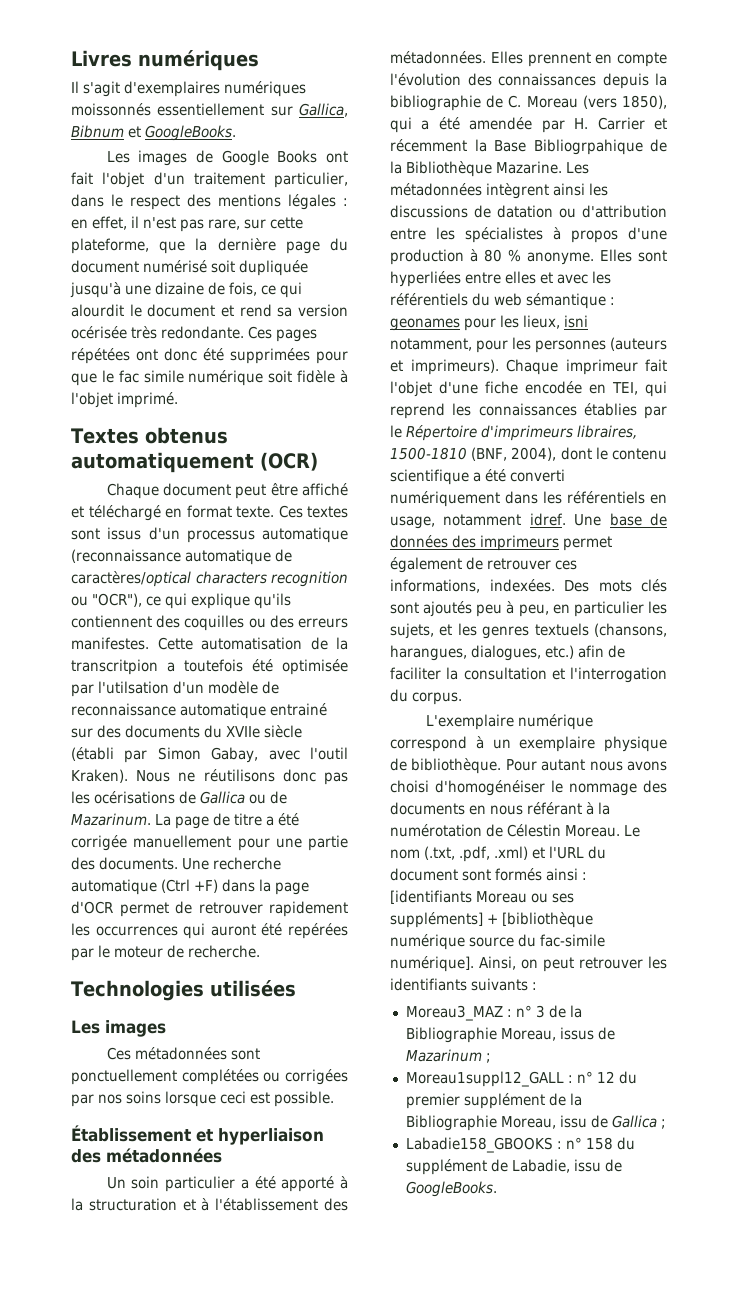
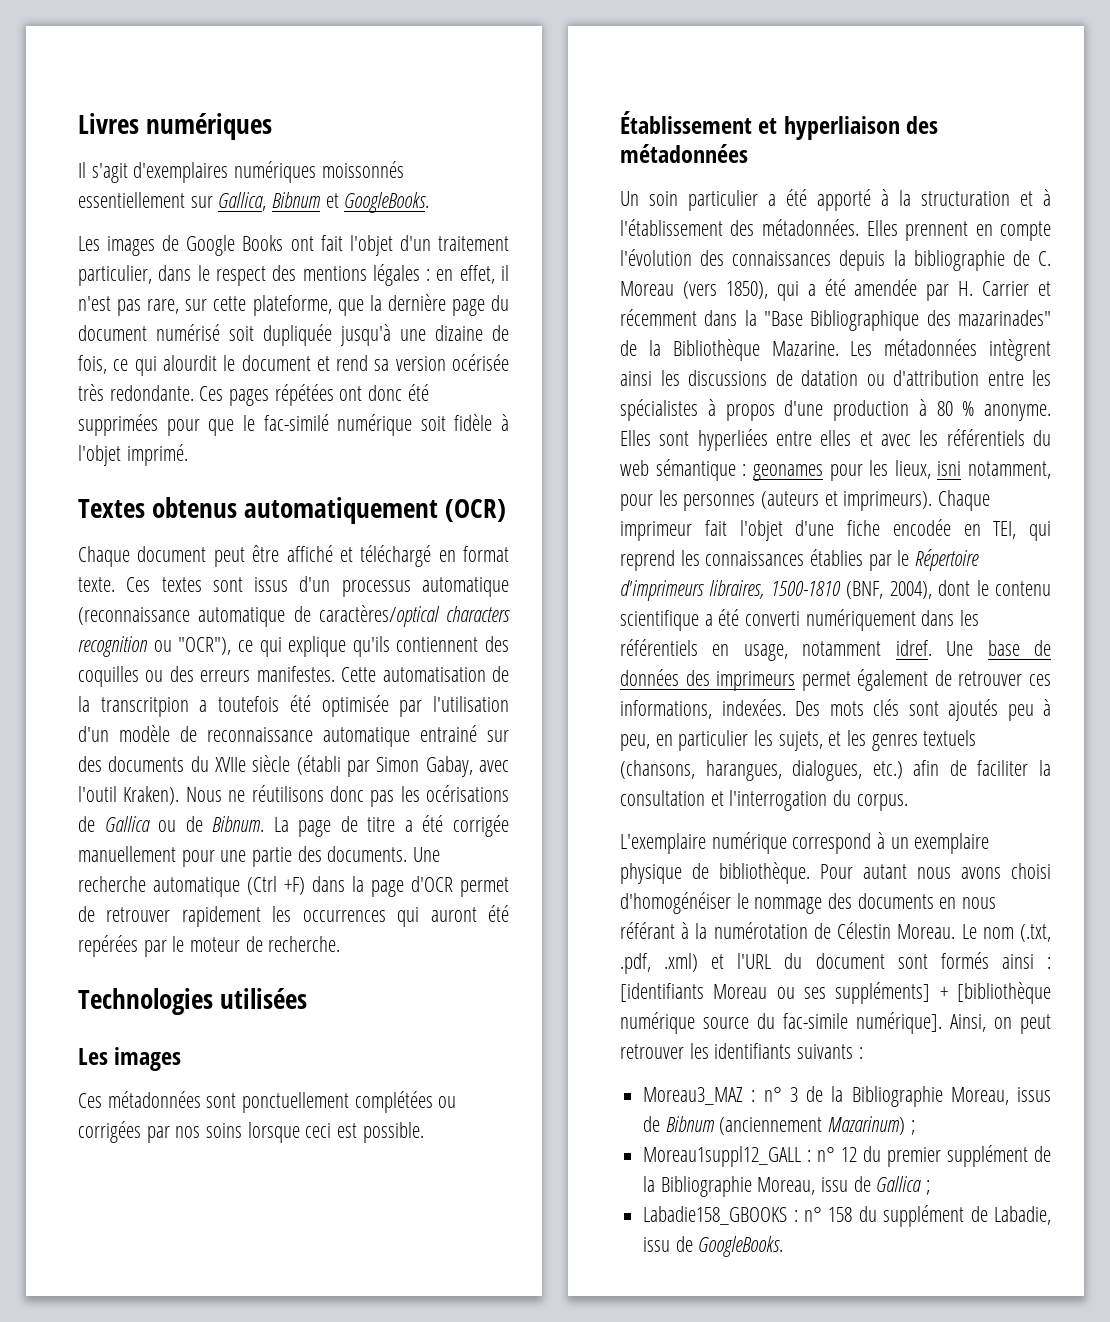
- Ces pages répétées ont donc été supprimées pour que le fac simile numérique soit fidèle à l'objet imprimé.
+ Ces pages répétées ont donc été supprimées pour que le fac-similé numérique soit fidèle à l'objet imprimé.
- Cette automatisation de la transcritpion a toutefois été optimisée par l'utilsation d'un modèle de reconnaissance automatique entrainé sur des documents du XVIIe siècle (établi par Simon Gabay, avec l'outil Kraken).
+ Cette automatisation de la transcritpion a toutefois été optimisée par l'utilisation d'un modèle de reconnaissance automatique entrainé sur des documents du XVIIe siècle (établi par Simon Gabay, avec l'outil Kraken).
- Nous ne réutilisons donc pas les océrisations de Gallica ou de Mazarinum.
+ Nous ne réutilisons donc pas les océrisations de Gallica ou de Bibnum.
- Elles prennent en compte l'évolution des connaissances depuis la bibliographie de C. Moreau (vers 1850), qui a été amendée par H. Carrier et récemment la Base Bibliogrpahique de la Bibliothèque Mazarine.
+ Elles prennent en compte l'évolution des connaissances depuis la bibliographie de C. Moreau (vers 1850), qui a été amendée par H. Carrier et récemment dans la "Base Bibliographique des mazarinades" de la Bibliothèque Mazarine.
- Moreau3_MAZ : n° 3 de la Bibliographie Moreau, issus de Mazarinum ;
+ Moreau3_MAZ : n° 3 de la Bibliographie Moreau, issus de Bibnum (anciennement Mazarinum) ;

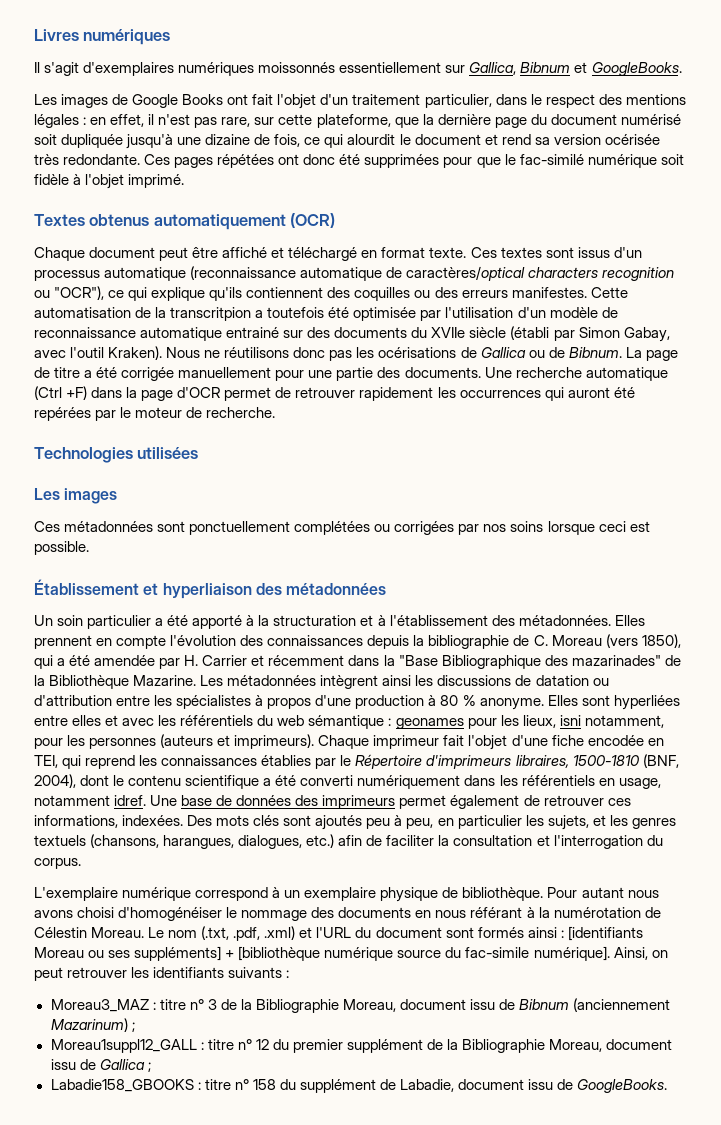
- Moreau3_MAZ : n° 3 de la Bibliographie Moreau, issus de Bibnum (anciennement Mazarinum) ;
+ Moreau3_MAZ : titre n° 3 de la Bibliographie Moreau, document issu de Bibnum (anciennement Mazarinum) ;
- Moreau1suppl12_GALL : n° 12 du premier supplément de la Bibliographie Moreau, issu de Gallica ;
+ Moreau1suppl12_GALL : titre n° 12 du premier supplément de la Bibliographie Moreau, document issu de Gallica ;
- Labadie158_GBOOKS : n° 158 du supplément de Labadie, issu de GoogleBooks.
+ Labadie158_GBOOKS : titre n° 158 du supplément de Labadie, document issu de GoogleBooks.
##############################
» Your assignment:
Pictures must not appear in the copy, which must otherwise match the listing exactly.

» Output for this task:
- Ces pages répétées ont donc été supprimées pour que le fac simile numérique soit fidèle à l'objet imprimé.
+ Ces pages répétées ont donc été supprimées pour que le fac-similé numérique soit fidèle à l'objet imprimé.
- Cette automatisation de la transcritpion a toutefois été optimisée par l'utilsation d'un modèle de reconnaissance automatique entrainé sur des documents du XVIIe siècle (établi par Simon Gabay, avec l'outil Kraken).
+ Cette automatisation de la transcritpion a toutefois été optimisée par l'utilisation d'un modèle de reconnaissance automatique entrainé sur des documents du XVIIe siècle (établi par Simon Gabay, avec l'outil Kraken).
- Nous ne réutilisons donc pas les océrisations de Gallica ou de Mazarinum.
+ Nous ne réutilisons donc pas les océrisations de Gallica ou de Bibnum.
- Elles prennent en compte l'évolution des connaissances depuis la bibliographie de C. Moreau (vers 1850), qui a été amendée par H. Carrier et récemment la Base Bibliogrpahique de la Bibliothèque Mazarine.
+ Elles prennent en compte l'évolution des connaissances depuis la bibliographie de C. Moreau (vers 1850), qui a été amendée par H. Carrier et récemment dans la "Base Bibliographique des mazarinades" de la Bibliothèque Mazarine.
- Moreau3_MAZ : n° 3 de la Bibliographie Moreau, issus de Mazarinum ;
+ Moreau3_MAZ : n° 3 de la Bibliographie Moreau, issus de Bibnum (anciennement Mazarinum) ;

- Moreau3_MAZ : n° 3 de la Bibliographie Moreau, issus de Bibnum (anciennement Mazarinum) ;
+ Moreau3_MAZ : titre n° 3 de la Bibliographie Moreau, document issu de Bibnum (anciennement Mazarinum) ;
- Moreau1suppl12_GALL : n° 12 du premier supplément de la Bibliographie Moreau, issu de Gallica ;
+ Moreau1suppl12_GALL : titre n° 12 du premier supplément de la Bibliographie Moreau, document issu de Gallica ;
- Labadie158_GBOOKS : n° 158 du supplément de Labadie, issu de GoogleBooks.
+ Labadie158_GBOOKS : titre n° 158 du supplément de Labadie, document issu de GoogleBooks.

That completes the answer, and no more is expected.